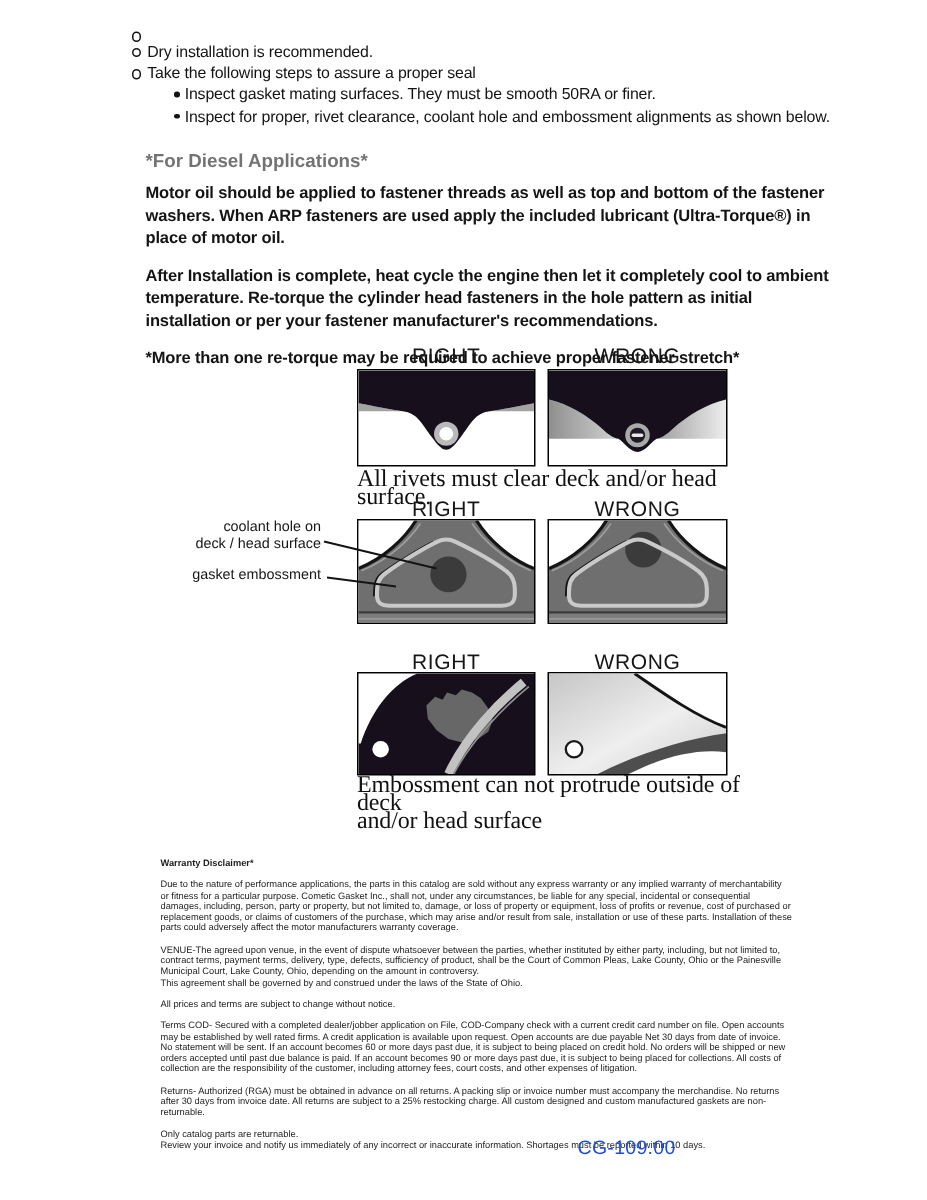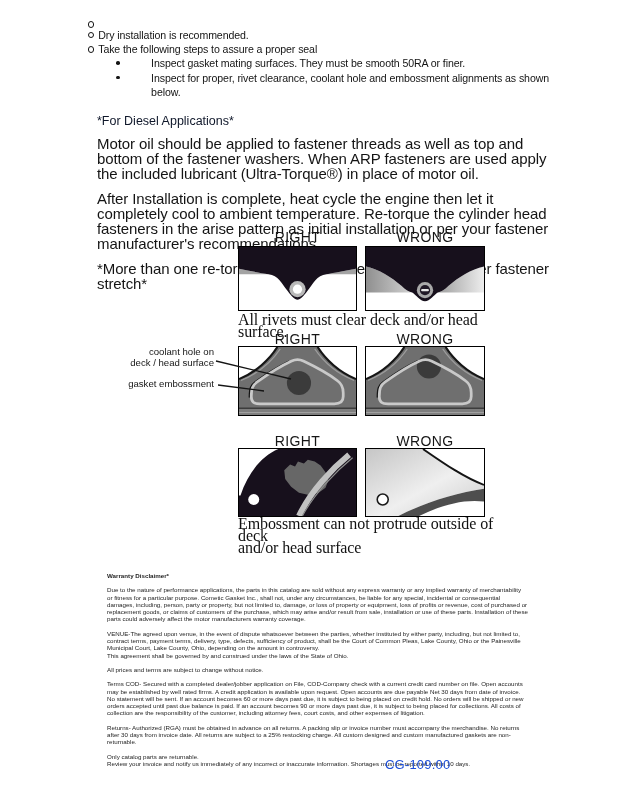--- a/index.html
+++ b/index.html
@@ -16,7 +16,7 @@
   }
   .bullet-row { display:flex; align-items:flex-start; font-size:10.6px; line-height:14.4px; margin-left:-9px; letter-spacing:-0.1px; }
   .marker-o { width:4.2px; height:4.2px; border:1.1px solid #141414; border-radius:50%; margin:4.4px 4px 0 0; flex:none; }
-  .sub-row { display:flex; align-items:flex-start; font-size:10.6px; line-height:14.2px; margin-left:19px; letter-spacing:-0.1px;gap:28px; }
+  .sub-row { display:flex; align-items:flex-start; font-size:10.6px; line-height:14.2px; margin-left:19px; letter-spacing:-0.1px; }
   .marker-dot { width:3.6px; height:3.6px; background:#141414; border-radius:50%; margin:5px 3.5px 0 0; flex:none; }
   .section-heading { font-size:12.5px; font-weight:normal; margin:15px 0 8px 0; color:#0f172a; }
   .para { font-size:15px; line-height:15px; margin:0 0 10px 0; letter-spacing:-0.1px; white-space:normal; }

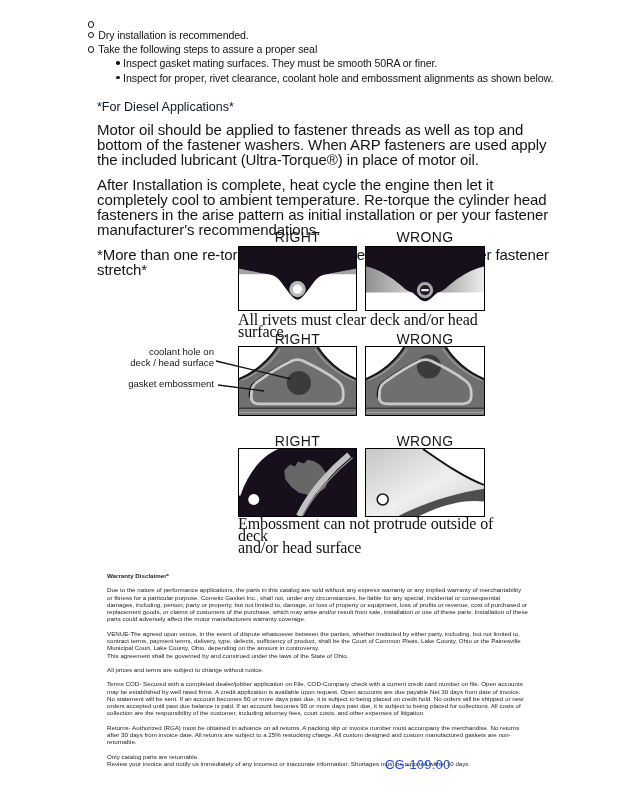--- a/index.html
+++ b/index.html
@@ -18,7 +18,7 @@
   .marker-o { width:4.2px; height:4.2px; border:1.1px solid #141414; border-radius:50%; margin:4.4px 4px 0 0; flex:none; }
   .sub-row { display:flex; align-items:flex-start; font-size:10.6px; line-height:14.2px; margin-left:19px; letter-spacing:-0.1px; }
   .marker-dot { width:3.6px; height:3.6px; background:#141414; border-radius:50%; margin:5px 3.5px 0 0; flex:none; }
-  .section-heading { font-size:12.5px; font-weight:normal; margin:15px 0 8px 0; color:#0f172a; }
+  .section-heading { font-size:12.5px; font-weight:bold; margin:15px 0 8px 0; color:#737373; }
   .para { font-size:15px; line-height:15px; margin:0 0 10px 0; letter-spacing:-0.1px; white-space:normal; }
 
   .diagrams { position:absolute; left:0; top:228px; width:504px; height:330px; }

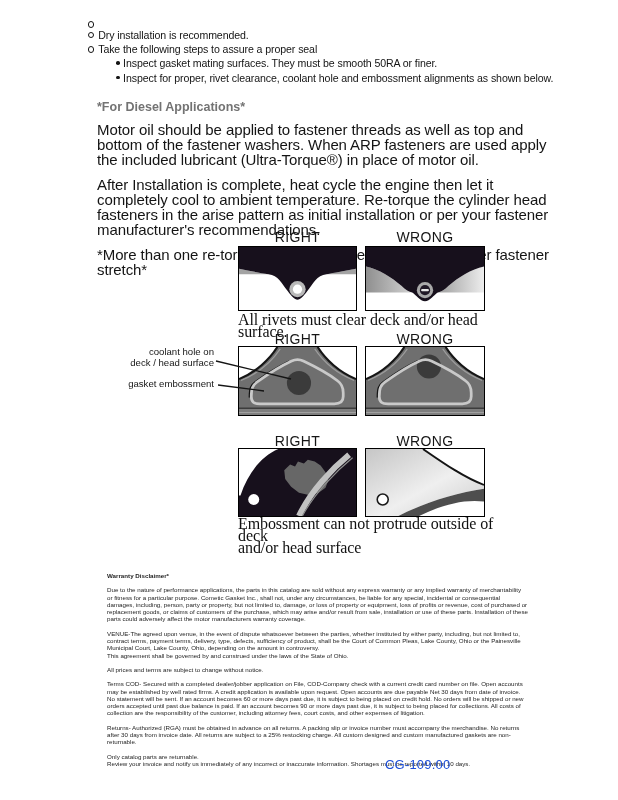--- a/index.html
+++ b/index.html
@@ -19,7 +19,7 @@
   .sub-row { display:flex; align-items:flex-start; font-size:10.6px; line-height:14.2px; margin-left:19px; letter-spacing:-0.1px; }
   .marker-dot { width:3.6px; height:3.6px; background:#141414; border-radius:50%; margin:5px 3.5px 0 0; flex:none; }
   .section-heading { font-size:12.5px; font-weight:bold; margin:15px 0 8px 0; color:#737373; }
-  .para { font-size:15px; line-height:15px; margin:0 0 10px 0; letter-spacing:-0.1px; white-space:normal; }
+  .para { font-size:11px; line-height:15px; margin:0 0 10px 0; letter-spacing:-0.1px; white-space:normal;font-weight:bold; }
 
   .diagrams { position:absolute; left:0; top:228px; width:504px; height:330px; }
   .dg-label { position:absolute; width:119px; font-size:14px; letter-spacing:0.4px; text-align:center; color:#161616; }

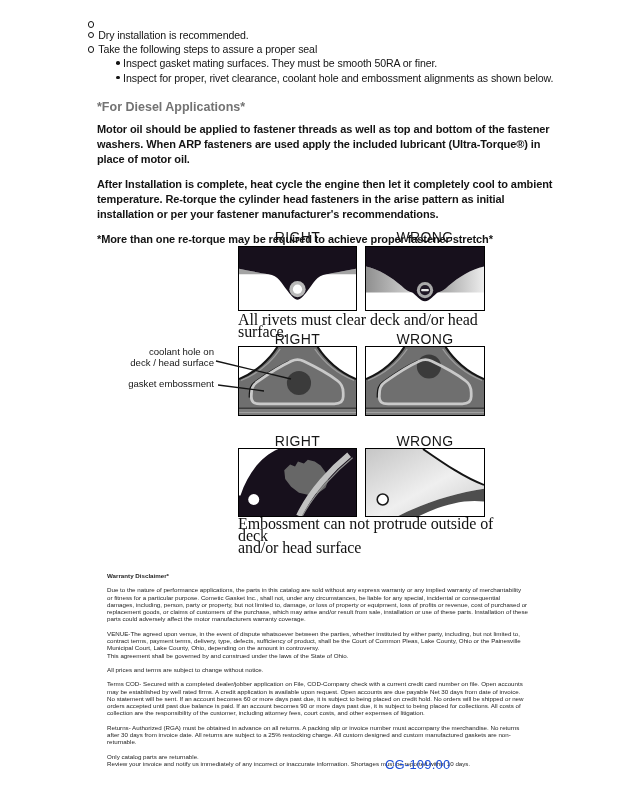--- a/index.html
+++ b/index.html
@@ -64,7 +64,7 @@
 
     <h2 class="section-heading">*For Diesel Applications*</h2>
     <p class="para">Motor oil should be applied to fastener threads as well as top and bottom of the fastener washers. When ARP fasteners are used apply the included lubricant (Ultra-Torque®) in place of motor oil.</p>
-    <p class="para">After Installation is complete, heat cycle the engine then let it completely cool to ambient temperature. Re-torque the cylinder head fasteners in the arise pattern as initial installation or per your fastener manufacturer's recommendations.</p>
+    <p class="para">After Installation is complete, heat cycle the engine then let it completely cool to ambient temperature. Re-torque the cylinder head fasteners in the hole pattern as initial installation or per your fastener manufacturer's recommendations.</p>
     <p class="para">*More than one re-torque may be required to achieve proper fastener stretch*</p>
   </div>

Goal of the exercise: Which of the lines in the listing above include "initial"? Report each of them.

Completed task:
-    <p class="para">After Installation is complete, heat cycle the engine then let it completely cool to ambient temperature. Re-torque the cylinder head fasteners in the arise pattern as initial installation or per your fastener manufacturer's recommendations.</p>
+    <p class="para">After Installation is complete, heat cycle the engine then let it completely cool to ambient temperature. Re-torque the cylinder head fasteners in the hole pattern as initial installation or per your fastener manufacturer's recommendations.</p>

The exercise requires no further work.